Derrière cette route charmante, mais unique, quelques sentiers boisés conduisent à la montagne; l'intérieur de l'île, cependant, est tellement enchevêtré de forêts et de rochers, que rarement on va voir ce qui s'y passe,--et les communications entre les différentes baies se font par mer, dans les embarcations des indigènes.

C'est dans la montagne que sont perchés les vieux cimetières kanaques, objet d'effroi pour les Indiens, et résidence des terribles Toupapahous...

Il y a peu de passants dans la rue de Taïohaé; les agitations incessantes de notre existence européenne sont tout à fait inconnues à Nuka-Hiva. Les indigènes passent une partie du jour accroupis devant leurs cases, dans une immobilité de sphinx.

NUKA-HIVA.--Le chef de la baie de Thehetchagor.

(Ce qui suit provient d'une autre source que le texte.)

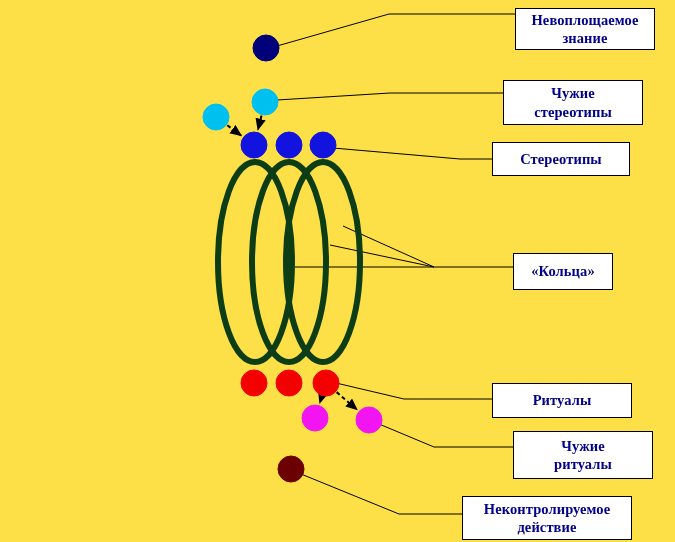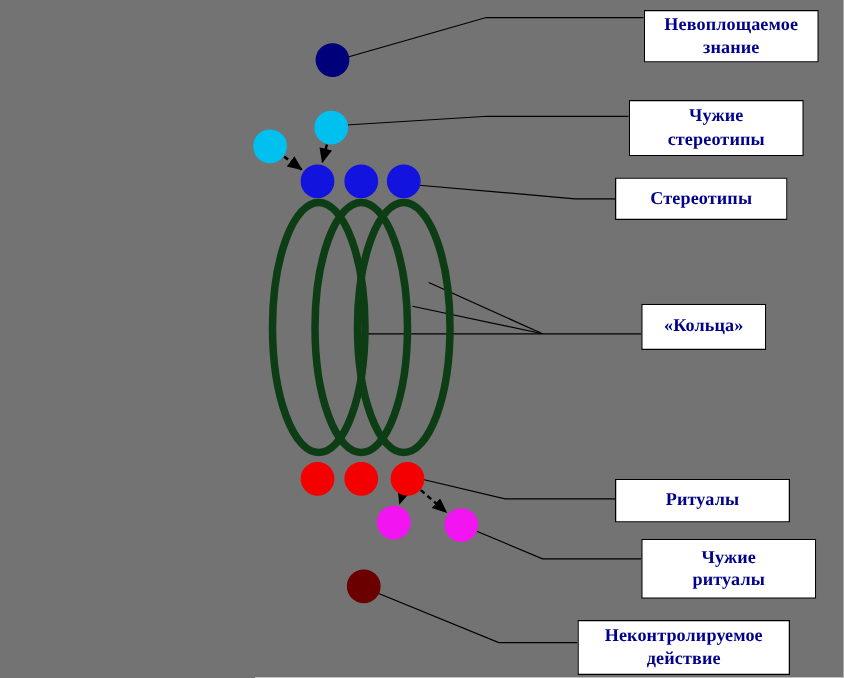"Невоплощаемое" #canvas { background: #737373 -> #fde047 }
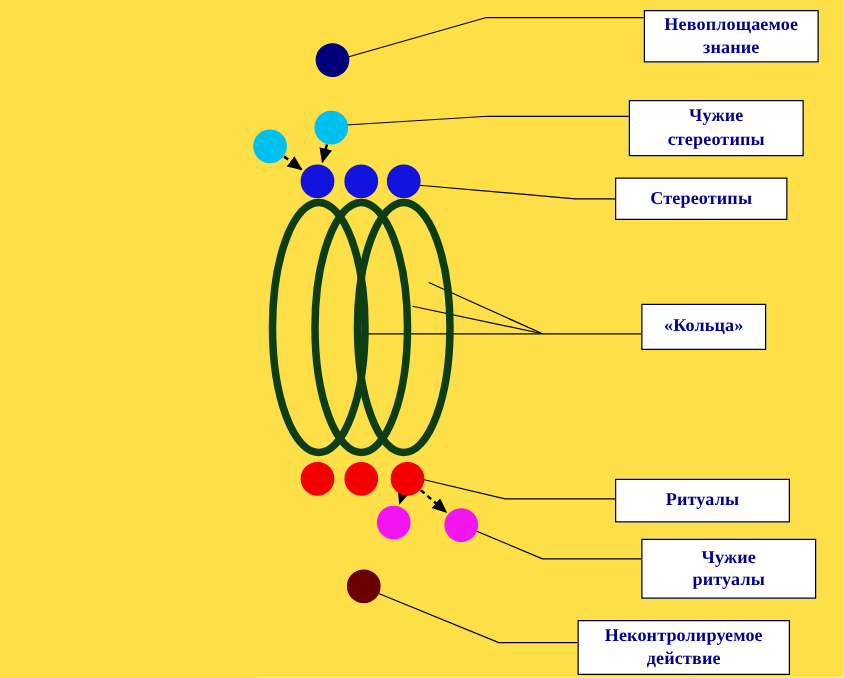"«Кольца»" div.label-box { top: 243px -> 253px }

Les années s'écoulent pour eux dans une oisiveté complète et une rêvasserie perpétuelle,--et ces grands enfants ne se doutent pas que dans notre belle France, tant de pauvres gens s'épuisent à gagner le pain du jour. Les forêts de Nuka-Hiva produisent d'elles-mêmes tout ce qu'il faut pour nourrir toutes ces créatures insouciantes; le fruit de l'arbre à pain et les bananes sauvages croissent pour tout le monde et suffisent à chacun.

Si de temps à autre, quelques Kanaques s'en vont encore pêcher par gourmandise, la plupart préfèrent ne pas se donner cette peine.

La popoï, un de leurs mets raffinés, est un barbare mélange de fruits, de poissons et de crabes fermentés en terre. Le fumet de cet aliment est inqualifiable.

L'anthropophagie, qui règne encore dans une île voisine, Hivaoa (ou la Dominique), est oubliée à Nuka-Hiva depuis plusieurs années. Les efforts des missionnaires ont amené cette heureuse modification des coutumes nationales; à tout autre point de vue cependant, le christianisme superficiel des indigènes est resté sans action sur leur manière de vivre, et la dissolution de leurs mœurs dépasse toute idée.